Democrats Can Still Win Ohio: What Sherrod Brown Can Teach His Party

“As Ohio goes, so goes the nation.” At least, that used to be the saying. However, with Donald Trump winning Ohio by 8 points in back-to-back elections, some are wondering whether the Buckeye State is still a bellwether. Over the past decade, Republicans have consolidated control over the state’s congressional delegation and government offices. Senator Sherrod Brown being one of the few Democrats to survive the rightward shift as the state, at least according to many of the pundits, veers further into GOP territory. Brown’s successful campaign for a third term gives the Democratic Party a blueprint for how to win back states like Ohio, where many voters were attracted to Trump’s protectionist rhetoric, which hearkened to a bygone era of economic security.

For much of the 20th century, these states were home to blue-collar workers in the steel and auto industries; a day of hard work meant a day of good pay. American industry was unchallenged by any other in the world, and union jobs gave life to towns such as Akron, Cleveland, and Youngstown, among others. Little by little, those jobs have disappeared over the last forty years as both parties (the GOP in particular) sided with corporate interests over those of the people. This, combined with the recession of 2008, left the working class struggling, with many people having to take several low-paying jobs simultaneously just to survive. In 2016, it came to a head when Donald Trump won states that Obama had won handily, Ohio among them.

“Why is this?

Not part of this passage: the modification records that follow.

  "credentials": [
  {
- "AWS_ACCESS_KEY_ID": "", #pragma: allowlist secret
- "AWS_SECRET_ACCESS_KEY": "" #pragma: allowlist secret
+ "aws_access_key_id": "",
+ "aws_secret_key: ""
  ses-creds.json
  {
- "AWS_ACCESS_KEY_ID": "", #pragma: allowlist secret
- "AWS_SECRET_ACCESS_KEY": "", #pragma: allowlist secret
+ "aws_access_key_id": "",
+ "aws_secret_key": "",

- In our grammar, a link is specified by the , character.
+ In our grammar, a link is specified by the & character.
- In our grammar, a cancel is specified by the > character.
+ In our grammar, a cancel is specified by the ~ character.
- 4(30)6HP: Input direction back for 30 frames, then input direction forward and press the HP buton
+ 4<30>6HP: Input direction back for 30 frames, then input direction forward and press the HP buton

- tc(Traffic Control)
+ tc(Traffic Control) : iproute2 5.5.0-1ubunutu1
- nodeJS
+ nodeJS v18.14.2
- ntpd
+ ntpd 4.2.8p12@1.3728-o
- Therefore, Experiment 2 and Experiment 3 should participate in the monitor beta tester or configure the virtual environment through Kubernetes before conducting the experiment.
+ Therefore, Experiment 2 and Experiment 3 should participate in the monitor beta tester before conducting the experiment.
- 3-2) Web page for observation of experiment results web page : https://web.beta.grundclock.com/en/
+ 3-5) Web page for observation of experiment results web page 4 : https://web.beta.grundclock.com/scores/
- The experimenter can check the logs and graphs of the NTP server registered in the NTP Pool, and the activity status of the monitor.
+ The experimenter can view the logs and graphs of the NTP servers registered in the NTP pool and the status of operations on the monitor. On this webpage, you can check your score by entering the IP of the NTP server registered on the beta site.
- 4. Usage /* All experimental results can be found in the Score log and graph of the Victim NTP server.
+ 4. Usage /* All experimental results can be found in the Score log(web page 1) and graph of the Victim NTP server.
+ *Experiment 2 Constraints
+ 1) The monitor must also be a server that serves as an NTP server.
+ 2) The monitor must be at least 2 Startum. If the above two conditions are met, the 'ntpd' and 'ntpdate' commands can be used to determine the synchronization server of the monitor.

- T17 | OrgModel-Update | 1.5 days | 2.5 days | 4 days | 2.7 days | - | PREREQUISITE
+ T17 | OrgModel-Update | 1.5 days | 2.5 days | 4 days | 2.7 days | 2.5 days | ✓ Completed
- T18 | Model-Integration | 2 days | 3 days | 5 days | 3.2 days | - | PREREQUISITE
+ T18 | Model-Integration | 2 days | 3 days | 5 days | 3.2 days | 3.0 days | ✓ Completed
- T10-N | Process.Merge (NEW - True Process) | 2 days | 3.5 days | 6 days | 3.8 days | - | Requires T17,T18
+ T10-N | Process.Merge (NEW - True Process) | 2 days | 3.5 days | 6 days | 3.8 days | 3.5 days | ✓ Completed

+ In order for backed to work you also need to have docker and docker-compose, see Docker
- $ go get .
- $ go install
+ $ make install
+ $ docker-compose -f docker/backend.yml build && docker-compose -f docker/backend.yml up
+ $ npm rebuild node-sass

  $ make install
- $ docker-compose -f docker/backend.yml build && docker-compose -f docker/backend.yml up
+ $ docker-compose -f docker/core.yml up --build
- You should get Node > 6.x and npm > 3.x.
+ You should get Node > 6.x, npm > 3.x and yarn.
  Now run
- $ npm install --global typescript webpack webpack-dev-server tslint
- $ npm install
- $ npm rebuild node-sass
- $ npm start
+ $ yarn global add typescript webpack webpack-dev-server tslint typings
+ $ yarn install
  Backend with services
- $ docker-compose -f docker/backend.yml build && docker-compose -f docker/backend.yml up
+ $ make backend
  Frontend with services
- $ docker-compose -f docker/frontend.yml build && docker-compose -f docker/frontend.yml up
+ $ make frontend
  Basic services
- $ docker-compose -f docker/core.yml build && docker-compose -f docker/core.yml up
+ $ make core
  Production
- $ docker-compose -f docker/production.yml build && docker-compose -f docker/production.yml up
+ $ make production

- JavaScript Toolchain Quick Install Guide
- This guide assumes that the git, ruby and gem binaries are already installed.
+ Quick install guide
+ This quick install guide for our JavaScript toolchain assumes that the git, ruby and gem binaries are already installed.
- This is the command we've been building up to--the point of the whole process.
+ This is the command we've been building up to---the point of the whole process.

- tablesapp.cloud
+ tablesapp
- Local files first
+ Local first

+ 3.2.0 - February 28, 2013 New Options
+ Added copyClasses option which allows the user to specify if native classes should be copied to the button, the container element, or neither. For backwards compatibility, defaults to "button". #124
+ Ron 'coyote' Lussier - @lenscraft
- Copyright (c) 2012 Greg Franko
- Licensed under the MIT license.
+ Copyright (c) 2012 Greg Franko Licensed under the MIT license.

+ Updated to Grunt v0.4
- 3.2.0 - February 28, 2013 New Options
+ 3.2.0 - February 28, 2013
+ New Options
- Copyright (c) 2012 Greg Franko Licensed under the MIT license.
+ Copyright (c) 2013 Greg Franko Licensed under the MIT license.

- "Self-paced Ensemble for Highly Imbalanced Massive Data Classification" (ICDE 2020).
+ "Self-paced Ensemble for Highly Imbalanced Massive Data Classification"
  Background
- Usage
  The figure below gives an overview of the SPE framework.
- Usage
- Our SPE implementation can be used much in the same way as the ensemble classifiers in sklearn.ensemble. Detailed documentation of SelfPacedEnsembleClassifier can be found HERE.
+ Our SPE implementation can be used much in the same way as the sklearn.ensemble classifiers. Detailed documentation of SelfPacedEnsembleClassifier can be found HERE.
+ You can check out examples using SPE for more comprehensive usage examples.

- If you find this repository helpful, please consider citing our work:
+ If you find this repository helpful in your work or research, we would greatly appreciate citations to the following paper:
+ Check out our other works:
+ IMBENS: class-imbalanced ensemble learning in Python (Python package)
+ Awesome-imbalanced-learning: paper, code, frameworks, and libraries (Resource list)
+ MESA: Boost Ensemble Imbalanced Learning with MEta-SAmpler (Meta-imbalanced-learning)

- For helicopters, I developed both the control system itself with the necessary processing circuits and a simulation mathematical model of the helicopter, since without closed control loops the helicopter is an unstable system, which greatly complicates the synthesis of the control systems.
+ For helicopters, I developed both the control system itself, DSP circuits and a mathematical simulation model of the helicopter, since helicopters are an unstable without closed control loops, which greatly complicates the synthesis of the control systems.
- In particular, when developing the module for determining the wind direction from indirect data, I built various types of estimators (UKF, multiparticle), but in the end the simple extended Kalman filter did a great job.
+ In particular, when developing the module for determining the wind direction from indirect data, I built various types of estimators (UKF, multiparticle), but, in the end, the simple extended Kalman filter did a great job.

Because Brown does what few others in his party are willing to: talk to the working class.”

While holding office in what many see as increasingly hostile territory for Democrats, Sherrod Brown has managed to win three times, and not by presenting himself as a Blue Dog (or conservative Democrat) who has adopted positions similar to the Republicans. Rather, he is more of a “Midwestern labor liberal”, as Matt Yglesias described him. He has made a name for himself in Ohio politics through a combination of his longevity and a political style that hearkens to an old-fashioned American liberalism that champions the importance of labor unions. His politics offer a blueprint for how the Democratic Party, after years of neglecting large swaths of the country such as the Rustbelt and letting the infrastructures of state parties decay, can win again in states like Ohio. While national Democrats often stress a need to move to the center in an attempt, usually unsuccessful, to win over Republicans, Brown has been solidly liberal throughout his Senate career on issues such as free trade and banking and financial regulation (he’s even been to the left of them in many instances). Rather than fighting an ascendant GOP by watering down his positions, the senator consistently opposed Trump and continued to embrace a protectionist agenda of the left-wing, working class progressive variety, opposing trade deals that many (including Trump) blame for shipping industrial jobs overseas and undercutting American labor. The result: in 2018, Brown won 62% of union voters (a quarter of Ohio voters in the state’s senate race that year). By contrast Biden lost union voters in the state by 12 points in 2020.

In light of the election results, and again in 2020, some began to say that the Midwestern working class was lost, or that Democrats had gone too far left in their agenda, or had become too concerned with social justice issues to be palatable to Middle America. As this debate still rages on within the Democratic Party, I am here to say now is not the time for progressives to stay silent, especially if they want to win back Obama-Trump voters. Reaching these voters does not mean dropping an ambitious agenda. To connect with these voters, Democrats must talk about issues that matter to them. Ironically, they can look to Donald Trump, at least on some issues. If they don’t, they risk throwing away dozens of electoral votes, and with them a chance to win the presidency.